01/01/2013 - 01:00

Decreto Sviluppo e spiagge

Galan e Prestigiacomo battano un colpo. Se i Ministeri sono esclusi dalla procedura che concede aree e edifici per 90 anni, chi vigila sul rispetto dei vincoli?
"Abbiamo ascoltato in questi giorni ampie rassicurazioni da parte dei Ministri dei Beni Culturali e dell'Ambiente sul fatto che rispetto al Dl Sviluppo e alla concessione in diritto di superficie per 90 anni di edifici e spiagge, varranno in ogni caso i vincoli esistenti. Sono affermazioni purtroppo smentite dal testo, che non prevede in alcun modo la partecipazione dei Ministeri alla procedura di costituzione del diritto di superficie. E in ogni caso, i vincoli possono essere aggirati e persino modificati da Comuni e Regioni". Così Sebastiano Venneri, vicepresidente nazionale di Legambiente, commenta il Dl sviluppo recentemente approvato dal Consiglio dei Ministri evidenziando come, all'articolo 3, si preveda il rilascio del provvedimento costitutivo del diritto di superficie, da parte della Regione d'intesa con il Comune e Agenzia delle Entrate, escludendo il Ministero dei Beni Culturali, che pure dovrebbe vigilare sui 300 metri dalla battigia, e il Ministero dell'Ambiente e della tutela del territorio e del mare.

"Non possono essere solo ragioni di tipo economico a governare le autorizzazioni che riguardano le coste italiane - ha continuato Venneri -, perché stiamo parlando di paesaggi unici e di interesse pubblico. Inoltre, la possibilità che il Decreto apre di realizzare interventi sulle aree demaniali attualmente inedificate, sempre in regime di diritto di superficie per 90 anni, è gravissima, perché se è vero che si fanno salve le norme vigenti di tutela, queste possono essere modificate proprio dalle Regioni e dai Comuni. Con il trasferimento del demanio costiero alle Regioni si profilano quindi, rischi gravissimi per le aree costiere italiane e su quei paesaggi che la Costituzione tutela all'articolo 9 e su cui il Ministero dei Beni e delle Attività Culturali dovrebbe vigilare con ben altra attenzione".
Se ogni anno si spendono già decine di milioni di soldi pubblici per il ripascimento delle spiagge e il ripristino degli edifici danneggiati dall'erosione delle coste dovuta all'innalzamento dei mari, logica vorrebbe che il Ministero dell'Ambiente si impegnasse per tutelare queste aree da qualsiasi intervento.
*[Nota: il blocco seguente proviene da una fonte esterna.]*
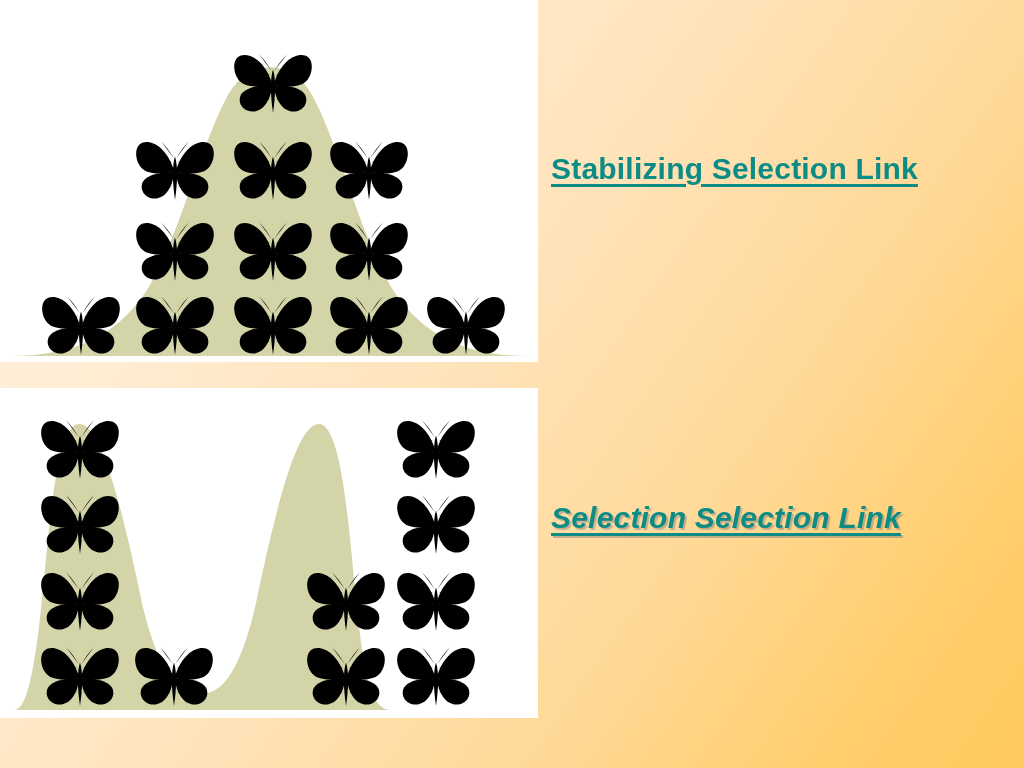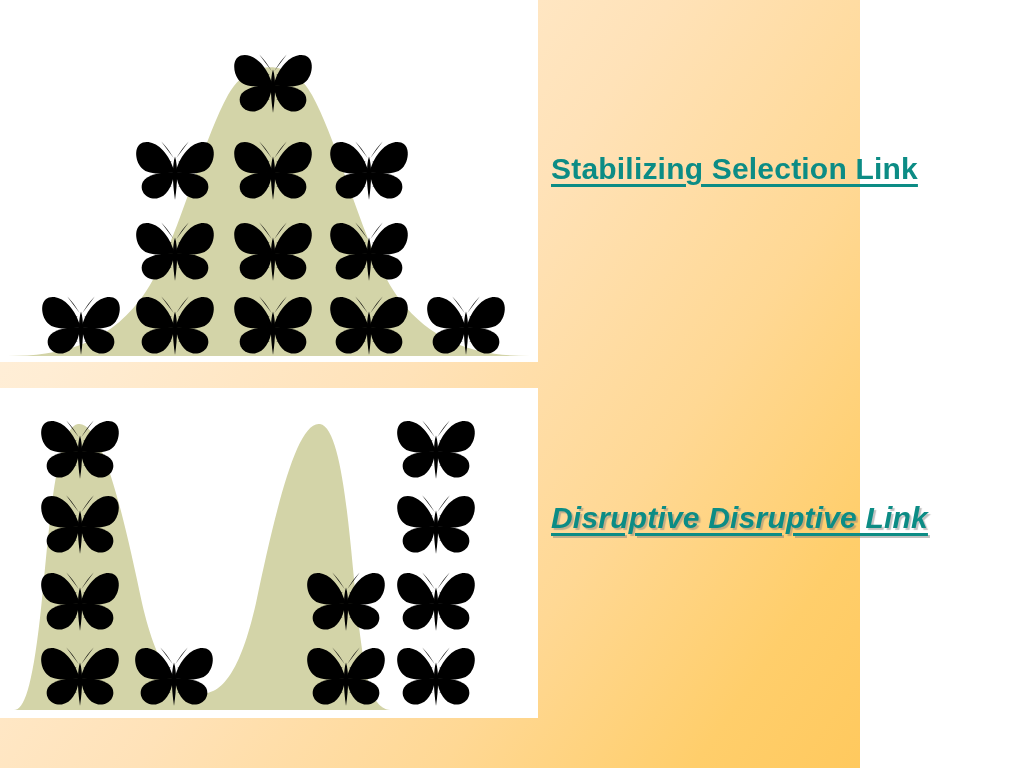--- a/index.html
+++ b/index.html
@@ -8,30 +8,29 @@
   }
   body {
     width: 1024px;
     height: 768px;
     overflow: hidden;
     font-family: "Liberation Sans", sans-serif;
   }
 
   #slide {
     position: relative;
-    width: 812px;
+    width: 1024px;
     height: 768px;
     background: linear-gradient(125deg,
         #FFF3E2 0%,
         #FFEDD4 22%,
         #FFE2B8 48%,
         #FFD894 70%,
         #FFCE6B 88%,
         #FFC95E 100%);
-    padding-left: 48px;
   }
 
   
   .panel {
     position: absolute;
     background: #FFFFFF;
     overflow: hidden;
   }
   #panel-stabilizing {
     left: 0px;
@@ -199,15 +198,15 @@
         <use href="#bfly" class="bf c-purple" x="394" y="28" width="84" height="67"></use>
         <use href="#bfly" class="bf c-purple" x="394" y="103" width="84" height="67"></use>
         <use href="#bfly" class="bf c-purple" x="394" y="180" width="84" height="67"></use>
         <use href="#bfly" class="bf c-purple" x="394" y="255" width="84" height="67"></use>
       </g>
     </svg>
   </div>
 
   <a class="slide-link" id="link-stabilizing" href="#">Stabilizing Selection Link</a>
 
-  <a class="slide-link" id="link-disruptive" href="#">Disruptive Disruptive Link</a>
+  <a class="slide-link" id="link-disruptive" href="#">Selection Selection Link</a>
 
 </div>
 
 </body></html>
Col Dl sviluppo, invece, si rischia di portare nuovo cemento su questi fragili ecosistemi per poi magari ricorrere ancora ai fondi pubblici per far fronte ai possibili ulteriori danni.

"Siamo convinti - ha concluso Venneri - che la Commissione Europea interverrà per fermare un provvedimento che, di fatto, privatizza per 90 anni le coste italiane senza alcuna procedura trasparente e pubblica. Il Governo dovrebbe invece ripristinare la legalità richiedendo le gare obbligatorie per tutte le nuove concessioni e facendo rispettare il diritto alla spiaggia libera in tutta Italia e non solo per il passaggio fino al mare. E' francamente incomprensibile, infatti, che si possa sostenere l'utilità di questo provvedimento in quanto strumento a tutela dell'italianità delle imprese balneari, anche per operatori che hanno occupato abusivamente edifici e aree demaniali, o che hanno pagato briciole a fronte di enormi guadagni".